Here, we will perform the initial data cleaning by calling our dedicated cleaning function from `src/cleaning.py`. This function handles operations like correcting data types across the entire dataframe.

In [3]:
# Import the new cleaning function
from src.cleaning import clean_data

# Apply the cleaning function to our dataframe
df_clean = clean_data(df)

# --- Verification ---
print("\n--- Verification after cleaning ---")
# Check the data types of a few key columns to confirm the change
datetime_cols_to_check = [
    'order_purchase_timestamp',
    'order_delivered_customer_date',
    'order_estimated_delivery_date'
]
df_clean[datetime_cols_to_check].info()

--- Data Cleaning Step ---
Converting timestamp columns to datetime objects...
  - Column 'order_purchase_timestamp' converted.
  - Column 'order_approved_at' converted.
  - Column 'order_delivered_carrier_date' converted.
  - Column 'order_delivered_customer_date' converted.
  - Column 'order_estimated_delivery_date' converted.
  - Column 'shipping_limit_date' converted.
  - Column 'review_creation_date' converted.
  - Column 'review_answer_timestamp' converted.
Data cleaning complete.

--- Verification after cleaning ---
<class 'pandas.core.frame.DataFrame'>
RangeIndex: 119143 entries, 0 to 119142
Data columns (total 3 columns):
 #   Column                         Non-Null Count   Dtype         
---  ------                         --------------   -----         
 0   order_purchase_timestamp       119143 non-null  datetime64[ns]
 1   order_delivered_customer_date  115722 non-null  datetime64[ns]
 2   order_estimated_delivery_date  119143 non-null  datetime64[ns]
dtypes: datetime64[ns

### 4.2. Handling Missing Values

Now that the data types are correct, we'll investigate the presence of missing values (`NaN` or `NaT`) in our dataset.
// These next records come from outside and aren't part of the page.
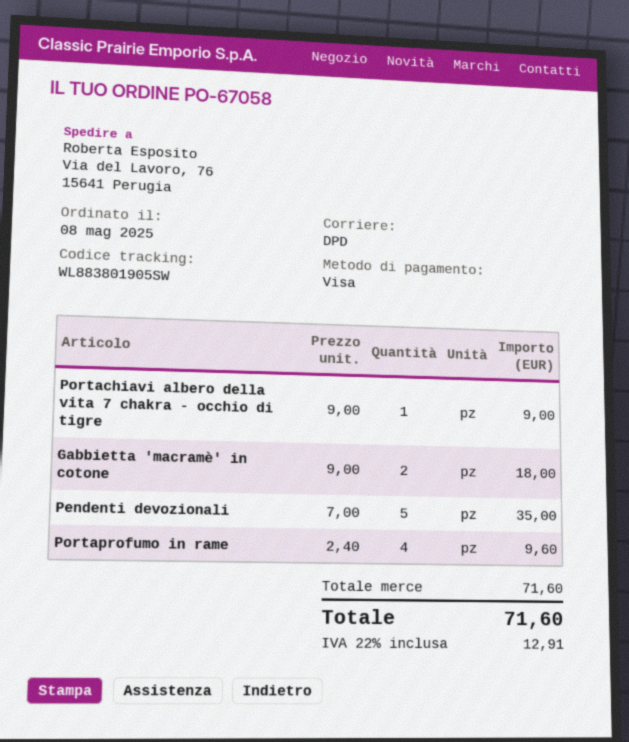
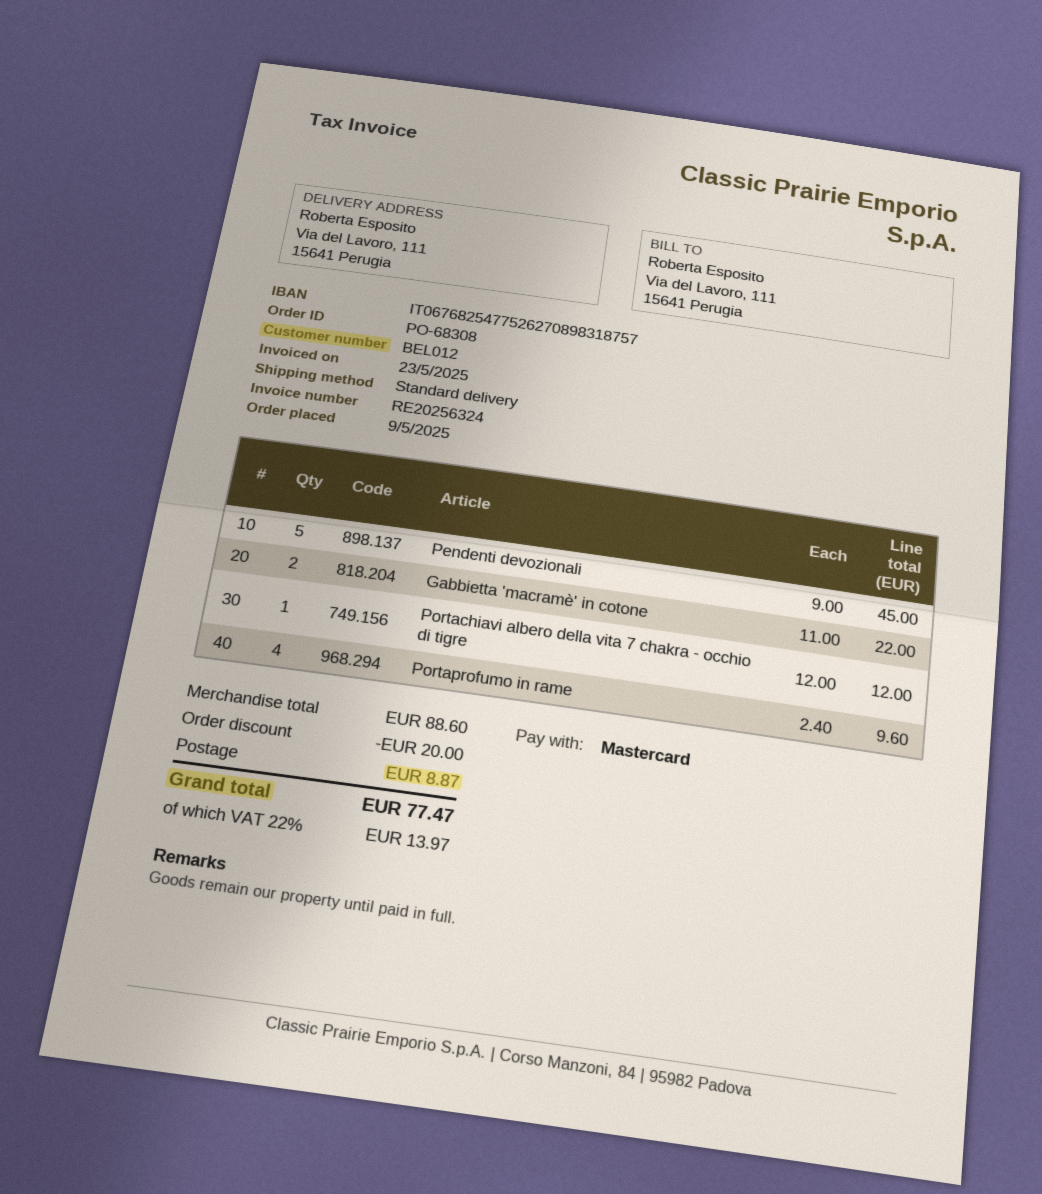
order number: PO-67058 -> PO-68308
order date: 2025-05-08 -> 2025-05-09
payment method: Visa -> Mastercard
shipping method: DPD -> standard
ship to: Via del Lavoro, 76, 15641 Perugia -> Via del Lavoro, 111, 15641 Perugia
Portachiavi albero della vita 7 chakra - occhio di tigre: 1 x 9.00 = 9.00 -> 1 x 12.00 = 12.00
Gabbietta 'macramè' in cotone: 2 x 9.00 = 18.00 -> 2 x 11.00 = 22.00
Pendenti devozionali: 5 x 7.00 = 35.00 -> 5 x 9.00 = 45.00
subtotal: 71.60 -> 88.60
discount: none -> 20.00
shipping: none -> 8.87
tax: 22% = 12.91 -> 22% = 13.97
total: 71.60 -> 77.47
Our goal is to understand which columns have missing data, how much is missing, and then decide on a strategy for each case (e.g., removing the rows, filling with a specific value, or leaving them as is).

In [4]:
# Calculate the total count and percentage of missing values for each column
missing_values = df_clean.isnull().sum()
missing_percentage = (missing_values / len(df_clean)) * 100

# Create a summary dataframe for missing values
missing_summary = pd.DataFrame({
    'missing_count': missing_values,
    'missing_percentage': missing_percentage
})

# Filter to show only columns with missing values and sort by percentage
missing_summary_filtered = missing_summary[missing_summary['missing_count'] > 0].sort_values(
    by='missing_percentage',
    ascending=False
)

# --- Verification ---
print("--- Missing Values Analysis ---")
print("Columns with missing data, sorted by percentage:")
display(missing_summary_filtered)

--- Missing Values Analysis ---
Columns with missing data, sorted by percentage:


Unnamed: 0,missing_count,missing_percentage
review_comment_title,105154,88.258647
review_comment_message,68898,57.827988
order_delivered_customer_date,3421,2.871339
product_category_name_english,2567,2.154554
product_name_lenght,2542,2.133571
product_photos_qty,2542,2.133571
product_description_lenght,2542,2.133571
product_category_name,2542,2.133571
order_delivered_carrier_date,2086,1.750837
review_answer_timestamp,997,0.83681


### 4.3. Missing Values Treatment Strategy

Based on the analysis above, the following strategy will be implemented:

1.  **Critical Key Columns (`product_id`, `seller_id`):** Rows with missing values in these columns will be **removed**. These records are incomplete and cannot be reliably used in product- or seller-level analysis. The data loss is minimal (~0.7%).
2.  **Product Category Columns:** Missing values in `product_category_name` and `product_category_name_english` will be **filled** with the placeholder string `"uncategorized"`. This preserves the sales data associated with these products.
3.  **Review Comments & Delivery Dates:** Missing values in `review_comment_title`, `review_comment_message`, and `order_delivered_customer_date` will be **kept as is**. They represent valid states (no comment was left, or the order is still in transit) and are important for specific analyses.

In [5]:
# --- Handling Missing Key Columns ---

print(f"Shape before dropping NA in key columns: {df_clean.shape}")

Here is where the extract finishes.